First Same-Sex Couple To Marry In Mexico's Yucatan State

    A recent ruling by Mexico's Supreme Court said that state laws restricting marriage to a man and a woman violated the country's constitution, but Mexico's complicated legal system means couples still have to sue to marry.

    Ricardo Arturo Góngora and Javier Alberto Carrillo Esquivel will marry on Thursday in Mexico's southeastern Yucatan State thanks to a judge's ruling that found that the language restricting marriage to a "man and a woman" in the state constitution violated the federal constitution's anti-discrimination provision.

    In its July decision, the court applied the same logic that Mexico's Supreme Court used in December to rule that three same-sex couples in the state of Oaxaca had the right to marry.

    Despite these gains, and the Supreme Court's strong defense of marriage equality, complexity in the country's legal system means full marriage equality is a ways off. This week, a lesbian couple in the state of Baja California had their marriage application denied by a registrar. Several cases must be brought from each of Mexico's states before court precedent overturns the laws on the books for everybody.

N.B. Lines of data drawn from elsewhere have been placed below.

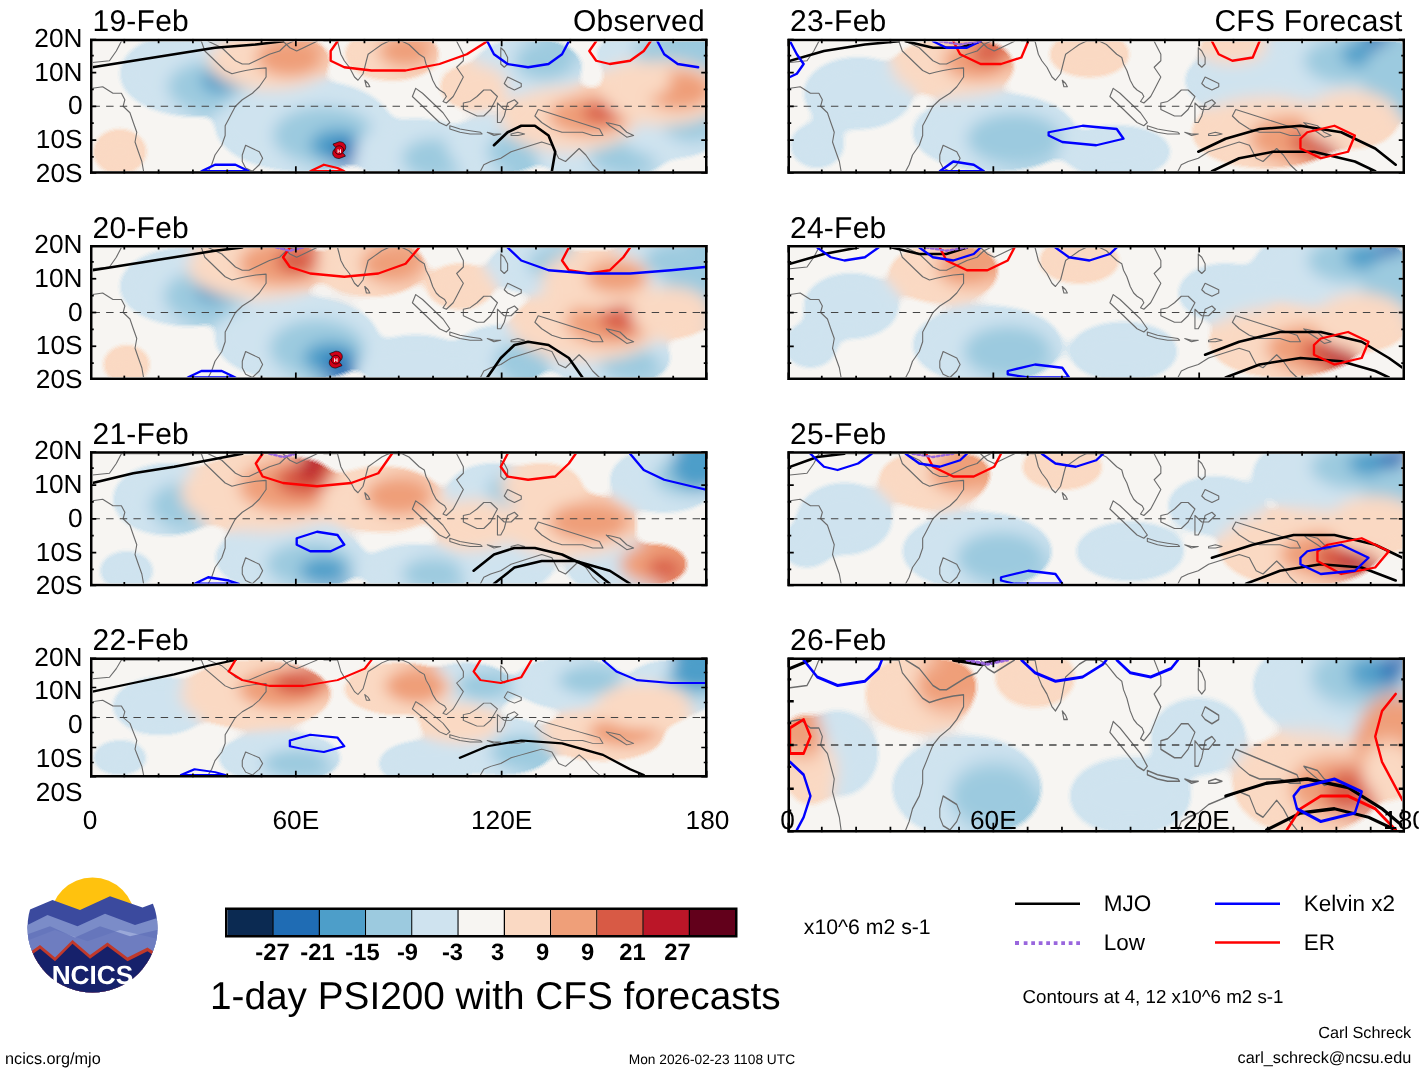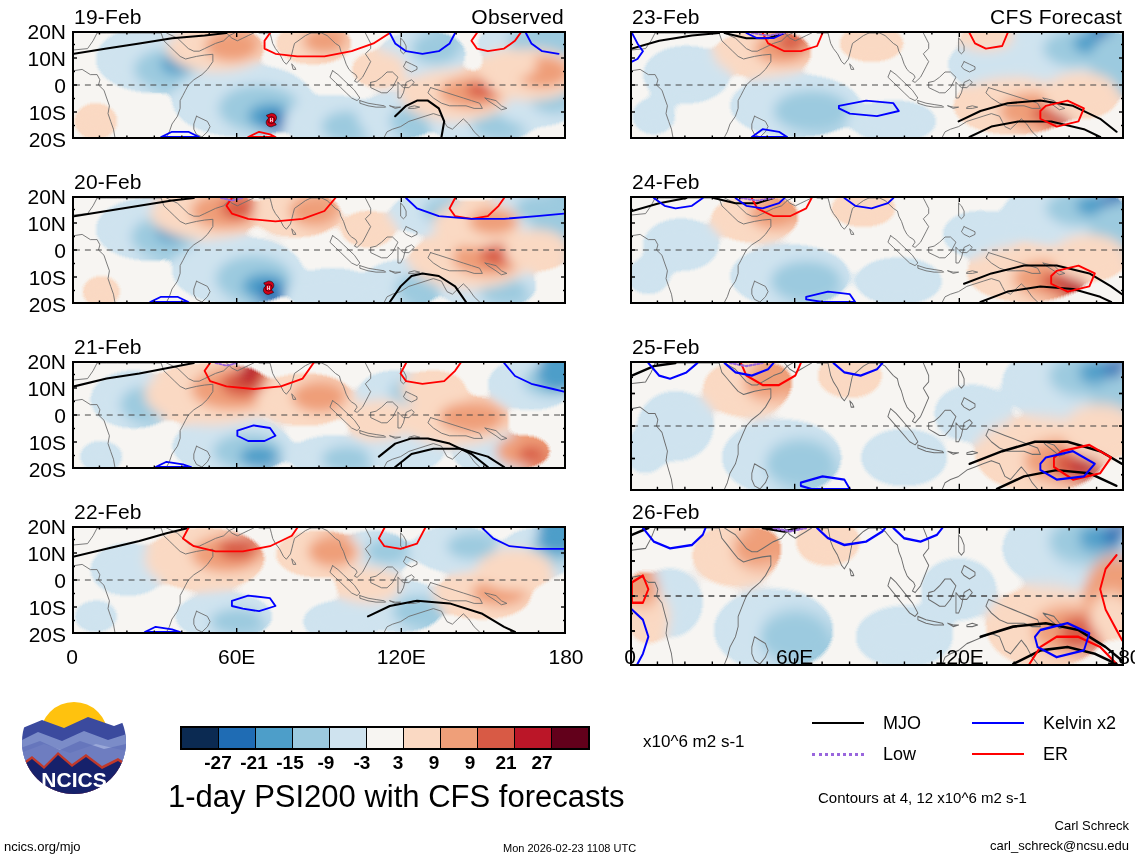--- a/index.html
+++ b/index.html
@@ -9,7 +9,7 @@
 
   
   .panel{position:absolute;}
-  .panel-title{position:absolute;font-size:21px;font-weight:400;letter-spacing:.2px;
+  .panel-title{position:absolute;font-size:24px;font-weight:400;letter-spacing:.2px;
                white-space:nowrap;line-height:1;}
   .panel-title.left{left:2px;top:-25px;}
   .panel-title.right{right:2px;top:-25px;}

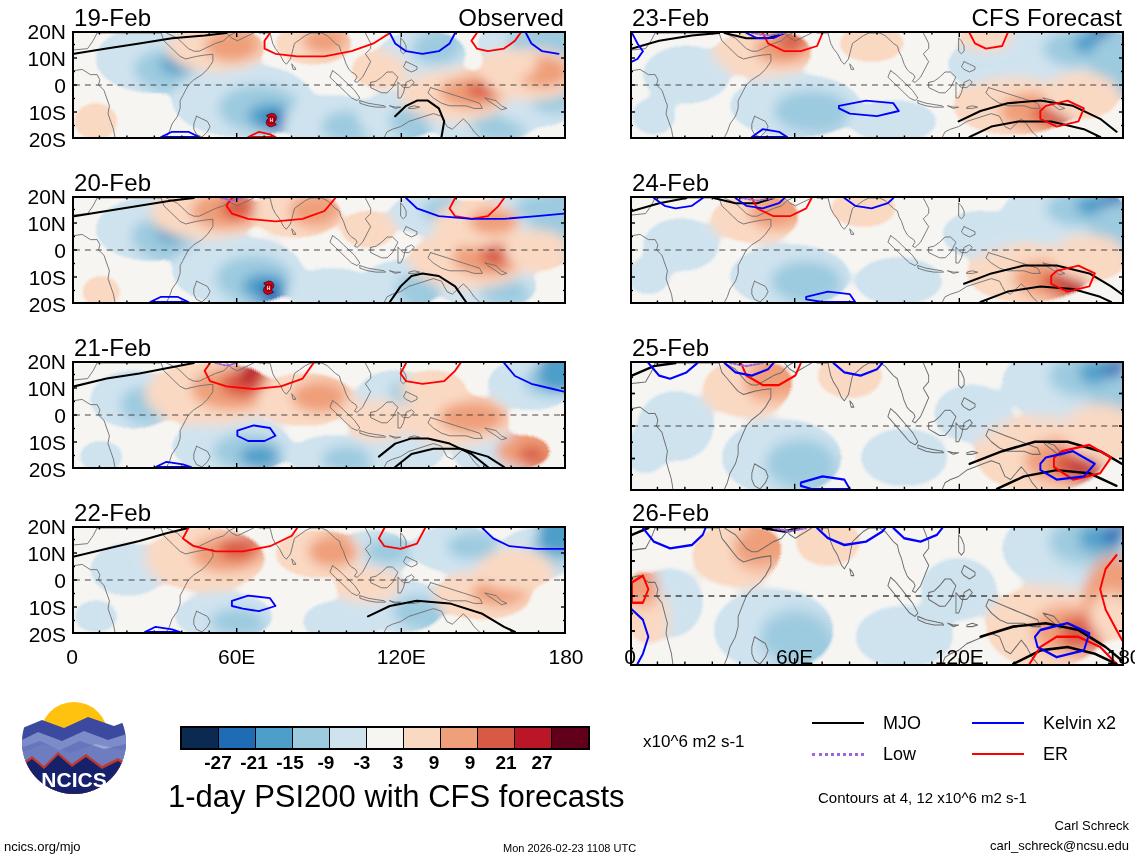--- a/index.html
+++ b/index.html
@@ -904,7 +904,7 @@
           <line x1="494" y1="0.00" x2="489" y2="0.00" stroke="#000" stroke-width="1.4"></line>
         </svg>
       </div>
-      <div class="panel" style="left: 630px; top: 361px; width: 494px; height: 130px;">
+      <div class="panel" style="left: 630px; top: 361px; width: 494px; height: 108px;">
         <div class="panel-title left">25-Feb</div>
         <div class="map-frame">
           <svg class="map-svg" viewBox="0 0 494 108" preserveAspectRatio="none">

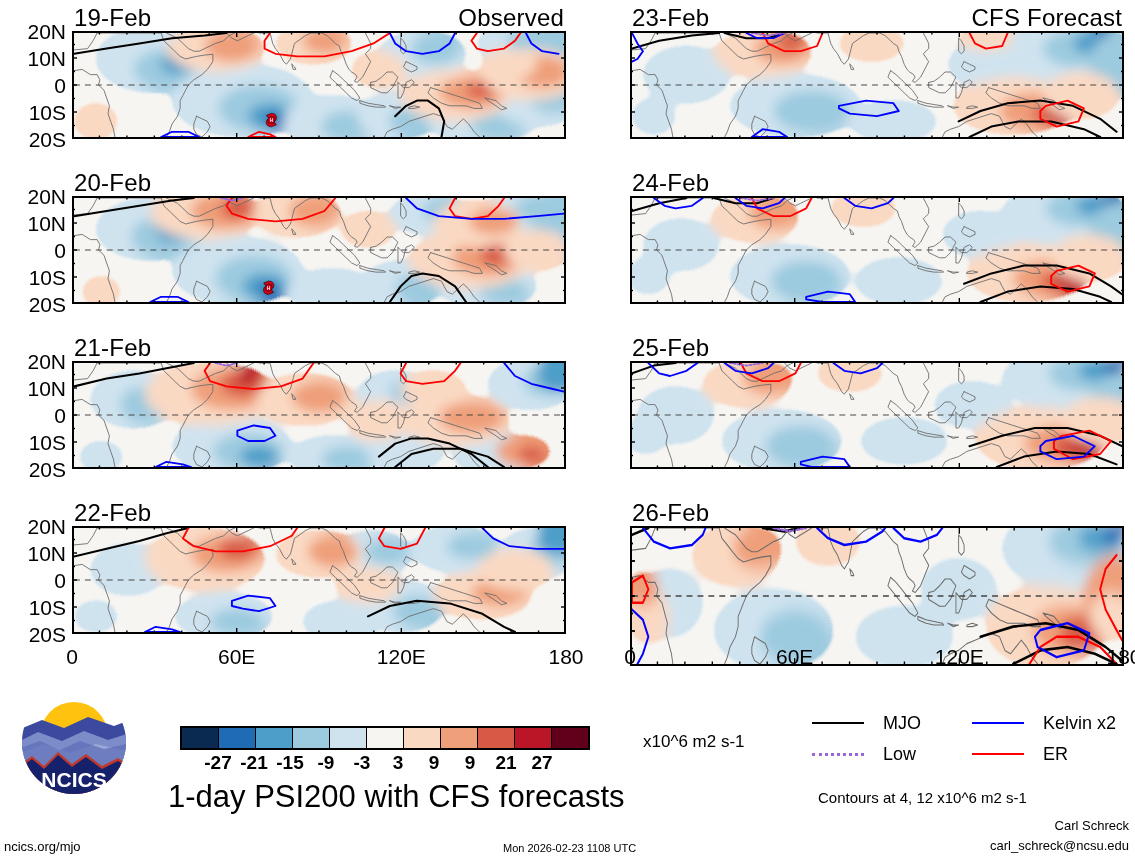--- a/index.html
+++ b/index.html
@@ -498,7 +498,7 @@
           <line x1="494" y1="0.00" x2="489" y2="0.00" stroke="#000" stroke-width="1.4"></line>
         </svg>
       </div>
-      <div class="panel" style="left: 72px; top: 526px; width: 494px; height: 108px;">
+      <div class="panel" style="left: 72px; top: 526px; width: 494px; height: 96px;">
         <div class="panel-title left">22-Feb</div>
         <div class="map-frame">
           <svg class="map-svg" viewBox="0 0 494 108" preserveAspectRatio="none">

    Mexico's Supreme Court first ruled in 2010 that same-sex marriages performed under a Mexico City ordinance must be recognized throughout the country. It went a step further in 2012, saying that state bans on same-sex marriage violated the constitution.

    Supreme Court Minister Arturo Zaldívar Lelo de Larrea wrote in his opinion in the Oaxaca case in December that it was impermissible to deny same-sex couples the right to marry because: "Their exclusion from the institution of marriage perpetuates the notion that same-sex couples are less worthy of recognition than heterosexuals, offending their dignity as people."

    In addition to Ricardo and Javier's victory in Yucatan and the three couples from Oaxaca who won the Supreme Court ruling, four couples have successfully sued to marry in the state of Mexico as well as one in Colima, according to Alex Alí Méndez Díaz, the attorney who won the December Supreme Court case and is now working with couples throughout the country. Díaz said cases are pending in at least three other states.

    J. Lester Feder is a BuzzFeed contributor and 2013 Alicia Patterson journalism fellow.